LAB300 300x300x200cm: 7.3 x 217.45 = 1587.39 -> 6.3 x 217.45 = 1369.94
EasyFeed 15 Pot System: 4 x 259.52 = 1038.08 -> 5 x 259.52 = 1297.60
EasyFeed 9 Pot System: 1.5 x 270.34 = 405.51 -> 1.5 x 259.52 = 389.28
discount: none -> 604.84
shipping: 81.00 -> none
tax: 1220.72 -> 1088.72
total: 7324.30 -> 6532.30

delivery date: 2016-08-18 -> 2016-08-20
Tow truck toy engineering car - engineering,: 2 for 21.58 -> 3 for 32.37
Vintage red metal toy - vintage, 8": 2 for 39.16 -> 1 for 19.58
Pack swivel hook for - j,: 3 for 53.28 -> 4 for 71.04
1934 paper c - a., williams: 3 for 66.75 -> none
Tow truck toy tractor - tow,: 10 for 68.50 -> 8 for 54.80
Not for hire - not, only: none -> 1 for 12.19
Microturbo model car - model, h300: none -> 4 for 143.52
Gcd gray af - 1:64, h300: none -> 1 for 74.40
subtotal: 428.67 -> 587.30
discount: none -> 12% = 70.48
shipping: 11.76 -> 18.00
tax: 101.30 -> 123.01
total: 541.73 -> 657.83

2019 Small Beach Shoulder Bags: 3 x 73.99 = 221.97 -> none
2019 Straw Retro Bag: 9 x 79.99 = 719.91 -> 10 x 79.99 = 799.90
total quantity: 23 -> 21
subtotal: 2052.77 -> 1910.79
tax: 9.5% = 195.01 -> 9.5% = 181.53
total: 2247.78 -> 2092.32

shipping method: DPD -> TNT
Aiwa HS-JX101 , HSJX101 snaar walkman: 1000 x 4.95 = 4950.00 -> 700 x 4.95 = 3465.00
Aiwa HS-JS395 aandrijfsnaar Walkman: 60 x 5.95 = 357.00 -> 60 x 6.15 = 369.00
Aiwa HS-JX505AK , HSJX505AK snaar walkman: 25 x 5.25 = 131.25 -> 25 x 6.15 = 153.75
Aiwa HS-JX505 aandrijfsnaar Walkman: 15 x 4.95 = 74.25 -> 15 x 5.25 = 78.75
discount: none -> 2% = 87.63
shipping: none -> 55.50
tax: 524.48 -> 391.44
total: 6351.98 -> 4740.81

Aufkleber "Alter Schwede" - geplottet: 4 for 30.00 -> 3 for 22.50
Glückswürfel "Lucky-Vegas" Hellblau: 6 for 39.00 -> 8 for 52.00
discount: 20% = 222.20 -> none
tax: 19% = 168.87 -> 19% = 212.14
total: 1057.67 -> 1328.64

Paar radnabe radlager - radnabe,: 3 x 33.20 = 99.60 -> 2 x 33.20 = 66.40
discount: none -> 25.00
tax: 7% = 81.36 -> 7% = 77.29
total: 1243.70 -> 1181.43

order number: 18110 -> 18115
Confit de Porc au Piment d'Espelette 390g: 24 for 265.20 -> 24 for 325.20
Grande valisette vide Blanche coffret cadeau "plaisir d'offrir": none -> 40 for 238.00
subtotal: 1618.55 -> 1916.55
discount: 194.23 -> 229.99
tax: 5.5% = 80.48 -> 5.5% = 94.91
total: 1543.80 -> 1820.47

┄┄┄┄┄┄┄┄┄┄┄┄┄┄┄┄┄┄┄┄

Work to complete: Across all the records above, find each line with "Aiwa" in it and copy it.

Task solution:
Aiwa HS-JX101 , HSJX101 snaar walkman: 1000 x 4.95 = 4950.00 -> 700 x 4.95 = 3465.00
Aiwa HS-JS395 aandrijfsnaar Walkman: 60 x 5.95 = 357.00 -> 60 x 6.15 = 369.00
Aiwa HS-JX505AK , HSJX505AK snaar walkman: 25 x 5.25 = 131.25 -> 25 x 6.15 = 153.75
Aiwa HS-JX505 aandrijfsnaar Walkman: 15 x 4.95 = 74.25 -> 15 x 5.25 = 78.75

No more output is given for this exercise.